* _Change detection outputs_
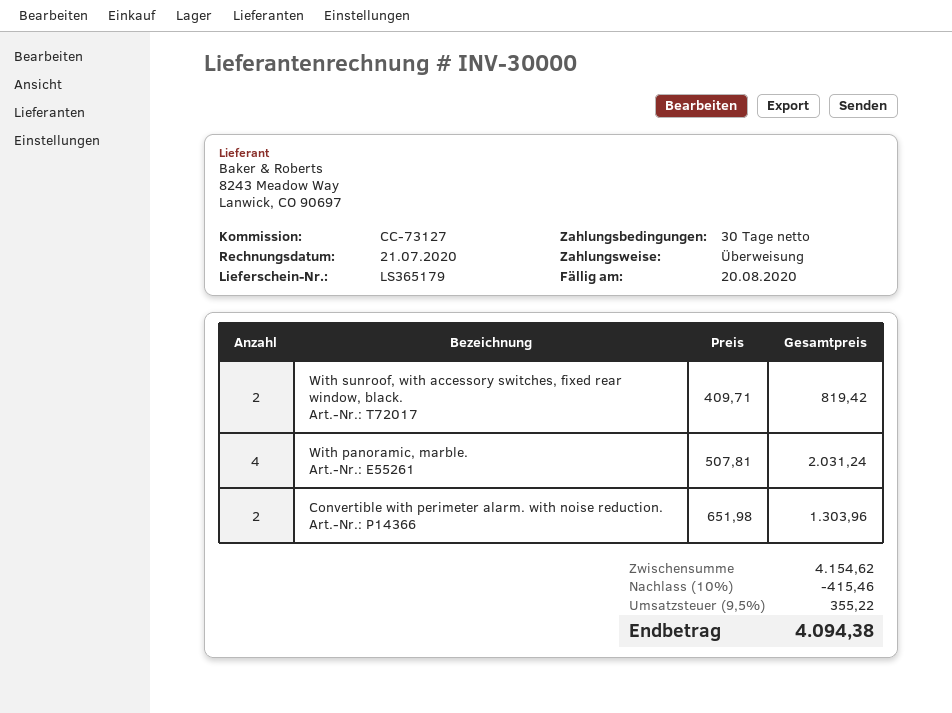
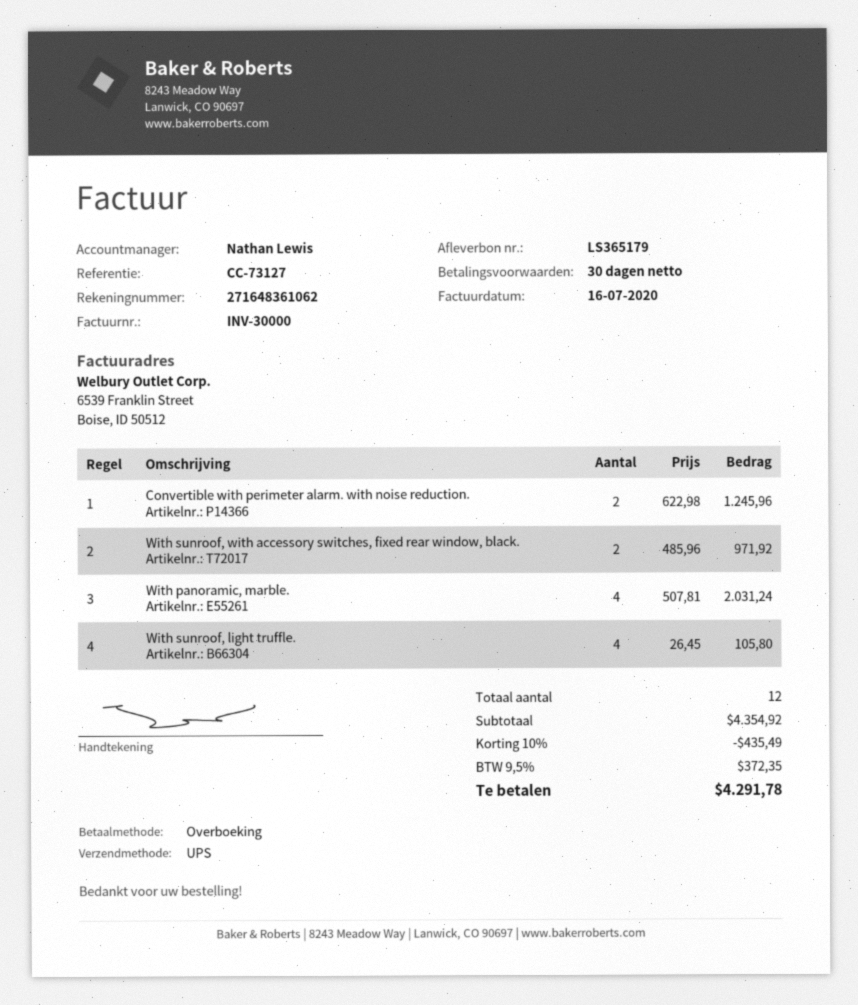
invoice date: 2020-07-21 -> 2020-07-16
With sunroof, with accessory switches, fixed rear window, black.: 2 x 409.71 = 819.42 -> 2 x 485.96 = 971.92
Convertible with perimeter alarm. with noise reduction.: 2 x 651.98 = 1303.96 -> 2 x 622.98 = 1245.96
With sunroof, light truffle.: none -> 4 x 26.45 = 105.80
subtotal: 4154.62 -> 4354.92
discount: 10% = 415.46 -> 10% = 435.49
tax: 9.5% = 355.22 -> 9.5% = 372.35
total: 4094.38 -> 4291.78

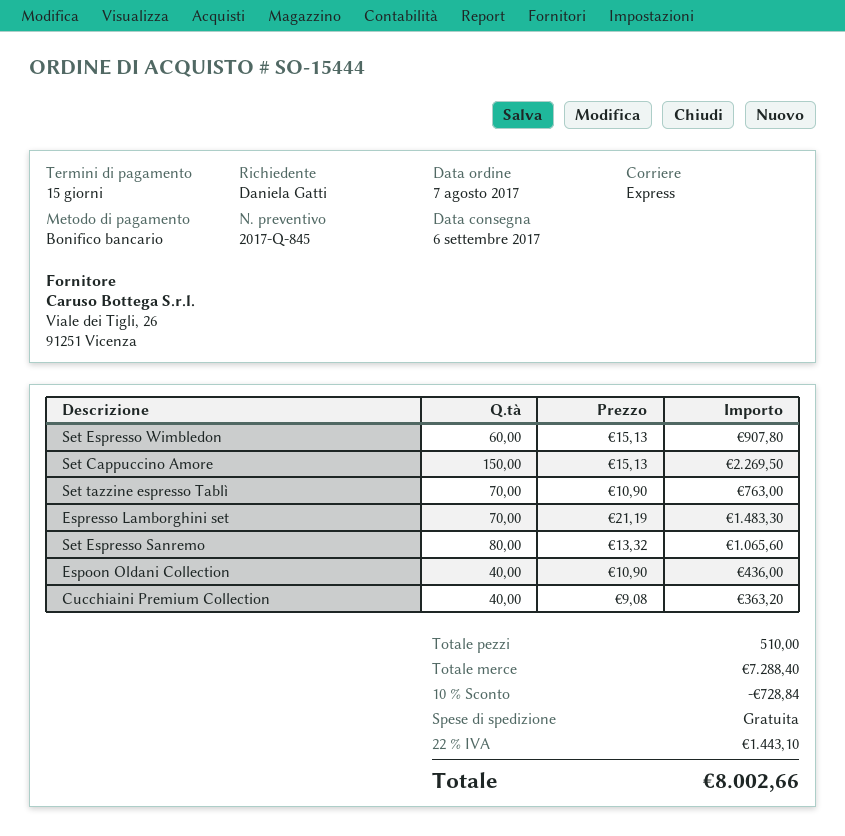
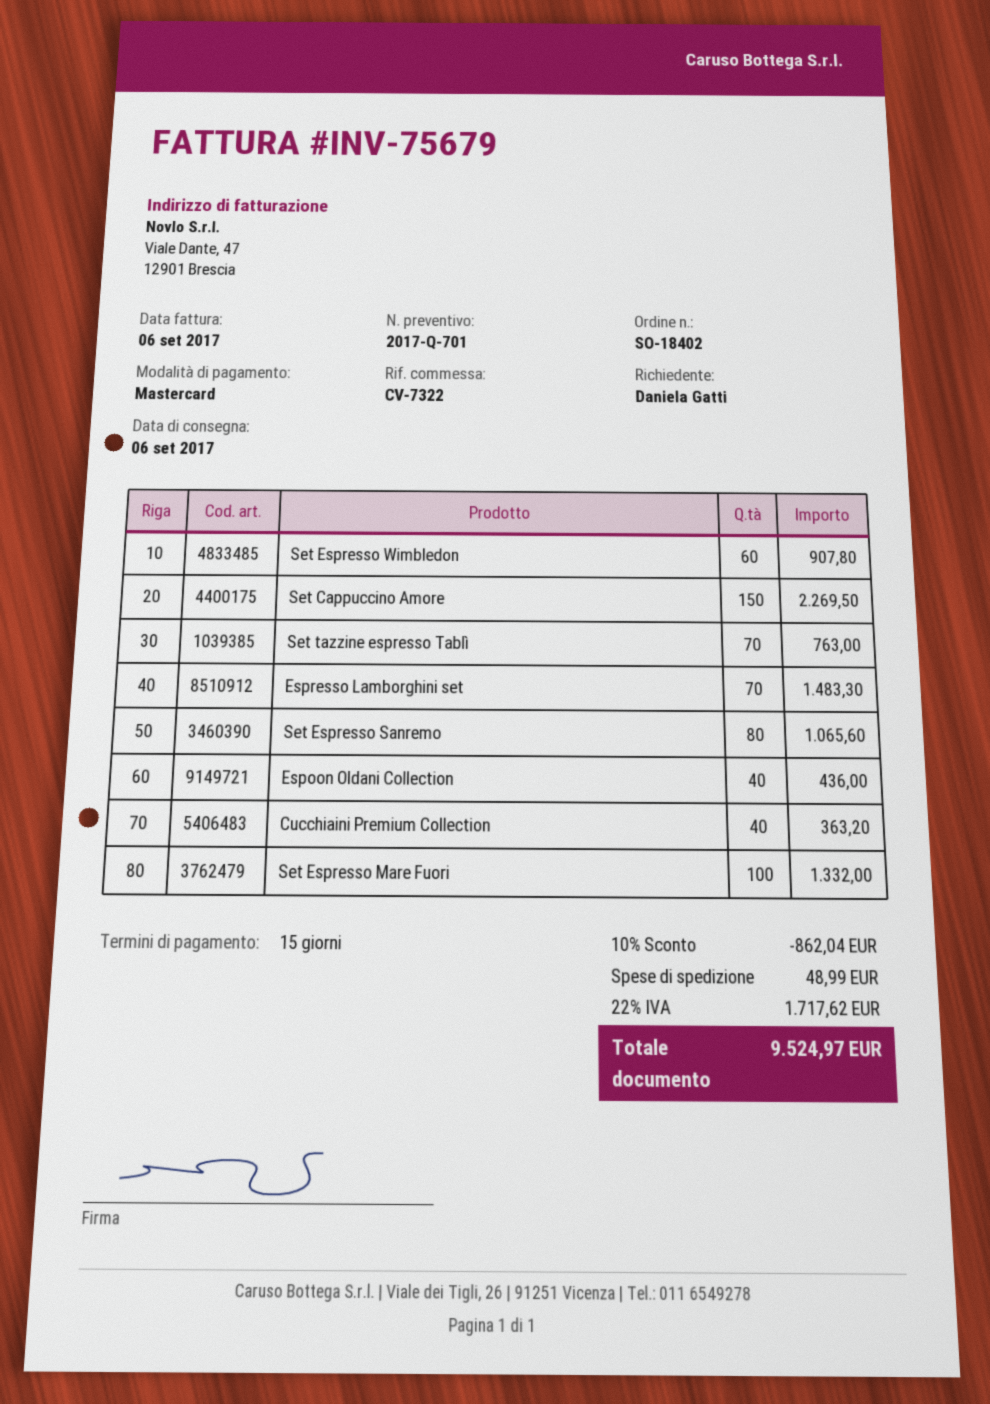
quote number: 2017-Q-845 -> 2017-Q-701
order number: SO-15444 -> SO-18402
payment method: bank transfer -> Mastercard
Set Espresso Mare Fuori: none -> 100 for 1332.00
discount: 10% = 728.84 -> 10% = 862.04
shipping: 0.00 -> 48.99
tax: 22% = 1443.10 -> 22% = 1717.62
total: 8002.66 -> 9524.97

* _Your instructions_
You are asked to output the records precisely as they appear, minus any pictures.

* _Exercise output_
invoice date: 2020-07-21 -> 2020-07-16
With sunroof, with accessory switches, fixed rear window, black.: 2 x 409.71 = 819.42 -> 2 x 485.96 = 971.92
Convertible with perimeter alarm. with noise reduction.: 2 x 651.98 = 1303.96 -> 2 x 622.98 = 1245.96
With sunroof, light truffle.: none -> 4 x 26.45 = 105.80
subtotal: 4154.62 -> 4354.92
discount: 10% = 415.46 -> 10% = 435.49
tax: 9.5% = 355.22 -> 9.5% = 372.35
total: 4094.38 -> 4291.78

quote number: 2017-Q-845 -> 2017-Q-701
order number: SO-15444 -> SO-18402
payment method: bank transfer -> Mastercard
Set Espresso Mare Fuori: none -> 100 for 1332.00
discount: 10% = 728.84 -> 10% = 862.04
shipping: 0.00 -> 48.99
tax: 22% = 1443.10 -> 22% = 1717.62
total: 8002.66 -> 9524.97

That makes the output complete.